In either case, in a wider open area such as the outdoors, I would expect ~ 5-10 ft spacing between rows and columns.

In dungeons or cramped conditions, it would obviously be a tighter formation.


----------



## Eydis (Jun 19, 2007)

OOC
I was just roleplaying her nervousness at her first real adventure.  Kasis is the only one who has ever had any real adventure, so to him it's normal to want to go explore.  There was nothing to ease Kaylins nervousness though, therefore she was hesitant at moving on.  I assumed that we were all supposed to be rather close to each other and would therefore understand each other a bit more.  I will work on being more clear next time.  Believe me, I have nothing against adventuring; I just thought it would be more interesting to roleplay her fears out instead of just jumping in.


----------



## Eydis (Jun 19, 2007)

The first marching order sounds fine with me.


----------



## Eydis (Jun 19, 2007)

Kaylin looks at Kasis, "No problem Kas, I'll keep a very close eye out for anything or anyone up in the trees.  Once we've gone about a half mile I'll go up and check again."


----------



## Theocrat (Jun 19, 2007)

"Any of the marching orders should be fine. The first however, seems to have us spread out a bit. But that could be good to keep us away from any area spells, should we encounter them. And unfortunetly, with all the tree's we cannot tie string around us to keep us all in sight of each other. So we just need to make sure that everybody can see someone else. Gotta work on the buddy system. Else, the olves will grab Jarrod and we'll not know. Or be greatful (sarcasim tone). With Vanta holding the heavy bag, he should be in the middle. And not hesitate to drop it. Better yet, swing it at a potential attacker."
"Jarrod, when we do get home, you've gotta check out your dad's secret stash for a bag of holding."
"I think Kaylin, you'll need to check up in the tree's a bit more than every half-mile. Quarter mile possilby. I'm sure none of us have a spy glass. So we need to be on the look out for anything that seems "overly" natural. Although, I doubt we'd notice anything "overly" natural, being rural folk and all!"

- I have my spear and shield out, looking appreciatialy towards Leigh's heavy armor. "Soon enough, and the Path of Pholtus will guide me towards his path to greater glory, which will hopefully entail some Full Plate!"

[sblock=OCC]
Our characters all know each other rather well. However, we do not know our own PC's much less the other PC's. Heck, in a game like this, we'll never really even know the players. D&D is such a social game that I give XP when myself as DM and at least 3 players go out and do something.

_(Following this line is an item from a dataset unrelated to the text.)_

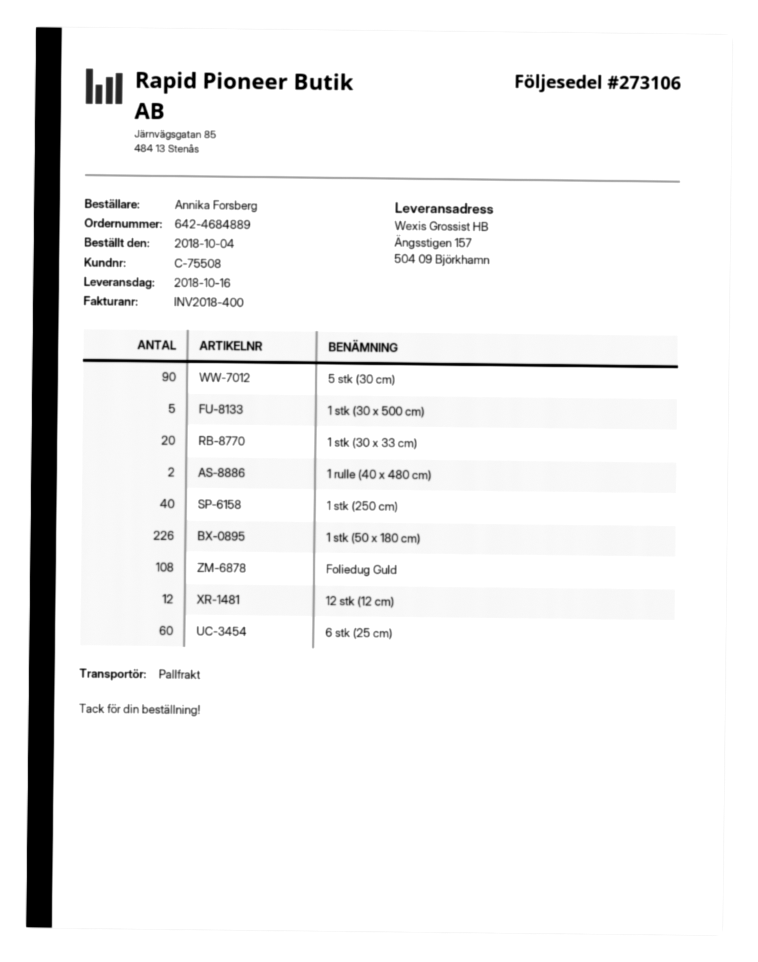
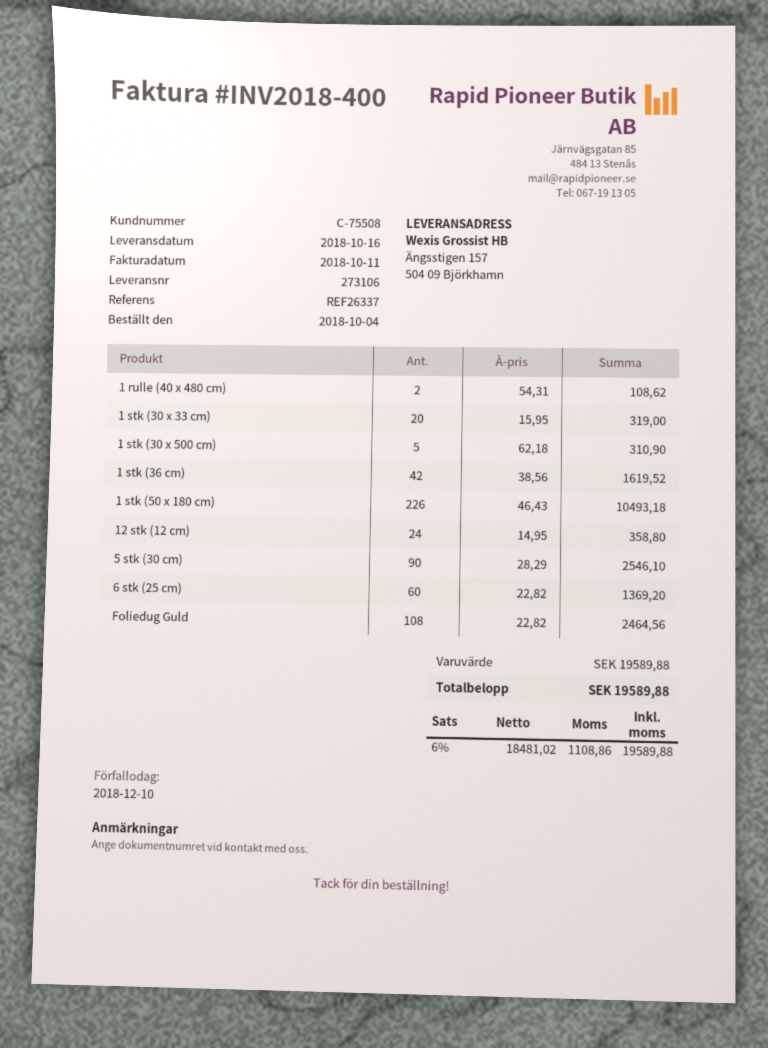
1 stk (250 cm): 40 -> none
12 stk (12 cm): 12 -> 24
1 stk (36 cm): none -> 42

That way we learn to react and understand each other.
But now that I understand Kaylin's motovations, I can see how a young, demanding and bash PC can seem like a dick. 
[/sblock]


----------



## Eydis (Jun 19, 2007)

"Sure thing Kas.  Though I'm pretty sure that Ragnor has the rock."  Kaylin giggles at Kasis.


----------



## EvolutionKB (Jun 20, 2007)

*Vanta*

"I agree you should be checking up the trees more often, every quarter mile or so, like Kasis said.  Yeah I don't have the rock, that just my spellbook in my backpack, it is oftly large is it not?"  Vanta sighs,  "Unfortunately it is mostly empty, hopefully not for long."


----------



## Mellubb (Jun 20, 2007)

The group moves through the woods a quickly and quietly as possible.  Kaylin stopping every 400 meters or so to find a tree to climb.  The trip seems drab and completely unlike the stories Gerbo tells.  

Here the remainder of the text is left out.